*** Records to use ***
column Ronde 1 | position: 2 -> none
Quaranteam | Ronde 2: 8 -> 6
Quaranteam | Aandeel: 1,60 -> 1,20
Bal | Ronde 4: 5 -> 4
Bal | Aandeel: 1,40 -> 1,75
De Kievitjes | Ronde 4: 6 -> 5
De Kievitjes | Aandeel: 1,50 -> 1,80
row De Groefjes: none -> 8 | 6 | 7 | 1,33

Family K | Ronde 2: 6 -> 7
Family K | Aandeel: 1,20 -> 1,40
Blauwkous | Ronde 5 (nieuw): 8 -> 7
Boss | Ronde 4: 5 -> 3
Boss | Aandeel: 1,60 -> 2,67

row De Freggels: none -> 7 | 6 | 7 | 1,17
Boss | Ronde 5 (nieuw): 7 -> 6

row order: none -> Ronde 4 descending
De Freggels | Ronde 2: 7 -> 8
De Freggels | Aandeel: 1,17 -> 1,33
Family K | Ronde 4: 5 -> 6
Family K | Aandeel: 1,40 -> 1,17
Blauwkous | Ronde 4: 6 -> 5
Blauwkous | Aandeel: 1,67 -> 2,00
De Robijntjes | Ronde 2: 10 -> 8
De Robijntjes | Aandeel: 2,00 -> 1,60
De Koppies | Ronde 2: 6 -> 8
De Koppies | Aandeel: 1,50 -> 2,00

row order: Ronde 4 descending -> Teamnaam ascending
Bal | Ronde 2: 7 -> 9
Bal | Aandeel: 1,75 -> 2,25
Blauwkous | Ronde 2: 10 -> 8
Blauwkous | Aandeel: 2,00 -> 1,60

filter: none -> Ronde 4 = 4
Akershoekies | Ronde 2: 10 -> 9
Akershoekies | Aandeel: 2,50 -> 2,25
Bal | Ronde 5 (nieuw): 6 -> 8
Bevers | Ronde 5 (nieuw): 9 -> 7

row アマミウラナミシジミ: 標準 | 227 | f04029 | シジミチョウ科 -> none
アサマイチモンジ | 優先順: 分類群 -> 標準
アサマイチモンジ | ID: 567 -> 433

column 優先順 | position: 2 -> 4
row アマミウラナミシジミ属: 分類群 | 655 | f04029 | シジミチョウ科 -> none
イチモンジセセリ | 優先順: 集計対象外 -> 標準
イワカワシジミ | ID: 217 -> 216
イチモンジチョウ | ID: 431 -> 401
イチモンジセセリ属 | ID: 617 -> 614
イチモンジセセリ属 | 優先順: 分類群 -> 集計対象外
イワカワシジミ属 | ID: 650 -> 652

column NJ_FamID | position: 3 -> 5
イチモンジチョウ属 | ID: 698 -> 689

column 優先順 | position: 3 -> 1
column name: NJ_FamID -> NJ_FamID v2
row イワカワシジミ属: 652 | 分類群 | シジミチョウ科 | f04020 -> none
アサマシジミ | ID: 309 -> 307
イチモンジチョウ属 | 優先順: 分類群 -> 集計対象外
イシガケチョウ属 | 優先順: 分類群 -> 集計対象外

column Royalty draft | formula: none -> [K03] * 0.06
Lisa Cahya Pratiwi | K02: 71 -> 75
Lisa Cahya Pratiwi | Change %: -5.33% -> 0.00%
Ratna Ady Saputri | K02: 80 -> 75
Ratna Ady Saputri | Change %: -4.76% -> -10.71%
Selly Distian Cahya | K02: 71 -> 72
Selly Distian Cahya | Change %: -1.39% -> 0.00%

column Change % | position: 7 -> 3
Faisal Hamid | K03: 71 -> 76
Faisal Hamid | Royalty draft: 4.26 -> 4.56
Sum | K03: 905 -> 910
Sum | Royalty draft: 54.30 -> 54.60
*** End of Records to use ***
> Task instructions
Each of the entries must be set down again exactly.

> Written solution
column Ronde 1 | position: 2 -> none
Quaranteam | Ronde 2: 8 -> 6
Quaranteam | Aandeel: 1,60 -> 1,20
Bal | Ronde 4: 5 -> 4
Bal | Aandeel: 1,40 -> 1,75
De Kievitjes | Ronde 4: 6 -> 5
De Kievitjes | Aandeel: 1,50 -> 1,80
row De Groefjes: none -> 8 | 6 | 7 | 1,33

Family K | Ronde 2: 6 -> 7
Family K | Aandeel: 1,20 -> 1,40
Blauwkous | Ronde 5 (nieuw): 8 -> 7
Boss | Ronde 4: 5 -> 3
Boss | Aandeel: 1,60 -> 2,67

row De Freggels: none -> 7 | 6 | 7 | 1,17
Boss | Ronde 5 (nieuw): 7 -> 6

row order: none -> Ronde 4 descending
De Freggels | Ronde 2: 7 -> 8
De Freggels | Aandeel: 1,17 -> 1,33
Family K | Ronde 4: 5 -> 6
Family K | Aandeel: 1,40 -> 1,17
Blauwkous | Ronde 4: 6 -> 5
Blauwkous | Aandeel: 1,67 -> 2,00
De Robijntjes | Ronde 2: 10 -> 8
De Robijntjes | Aandeel: 2,00 -> 1,60
De Koppies | Ronde 2: 6 -> 8
De Koppies | Aandeel: 1,50 -> 2,00

row order: Ronde 4 descending -> Teamnaam ascending
Bal | Ronde 2: 7 -> 9
Bal | Aandeel: 1,75 -> 2,25
Blauwkous | Ronde 2: 10 -> 8
Blauwkous | Aandeel: 2,00 -> 1,60

filter: none -> Ronde 4 = 4
Akershoekies | Ronde 2: 10 -> 9
Akershoekies | Aandeel: 2,50 -> 2,25
Bal | Ronde 5 (nieuw): 6 -> 8
Bevers | Ronde 5 (nieuw): 9 -> 7

row アマミウラナミシジミ: 標準 | 227 | f04029 | シジミチョウ科 -> none
アサマイチモンジ | 優先順: 分類群 -> 標準
アサマイチモンジ | ID: 567 -> 433

column 優先順 | position: 2 -> 4
row アマミウラナミシジミ属: 分類群 | 655 | f04029 | シジミチョウ科 -> none
イチモンジセセリ | 優先順: 集計対象外 -> 標準
イワカワシジミ | ID: 217 -> 216
イチモンジチョウ | ID: 431 -> 401
イチモンジセセリ属 | ID: 617 -> 614
イチモンジセセリ属 | 優先順: 分類群 -> 集計対象外
イワカワシジミ属 | ID: 650 -> 652

column NJ_FamID | position: 3 -> 5
イチモンジチョウ属 | ID: 698 -> 689

column 優先順 | position: 3 -> 1
column name: NJ_FamID -> NJ_FamID v2
row イワカワシジミ属: 652 | 分類群 | シジミチョウ科 | f04020 -> none
アサマシジミ | ID: 309 -> 307
イチモンジチョウ属 | 優先順: 分類群 -> 集計対象外
イシガケチョウ属 | 優先順: 分類群 -> 集計対象外

column Royalty draft | formula: none -> [K03] * 0.06
Lisa Cahya Pratiwi | K02: 71 -> 75
Lisa Cahya Pratiwi | Change %: -5.33% -> 0.00%
Ratna Ady Saputri | K02: 80 -> 75
Ratna Ady Saputri | Change %: -4.76% -> -10.71%
Selly Distian Cahya | K02: 71 -> 72
Selly Distian Cahya | Change %: -1.39% -> 0.00%

column Change % | position: 7 -> 3
Faisal Hamid | K03: 71 -> 76
Faisal Hamid | Royalty draft: 4.26 -> 4.56
Sum | K03: 905 -> 910
Sum | Royalty draft: 54.30 -> 54.60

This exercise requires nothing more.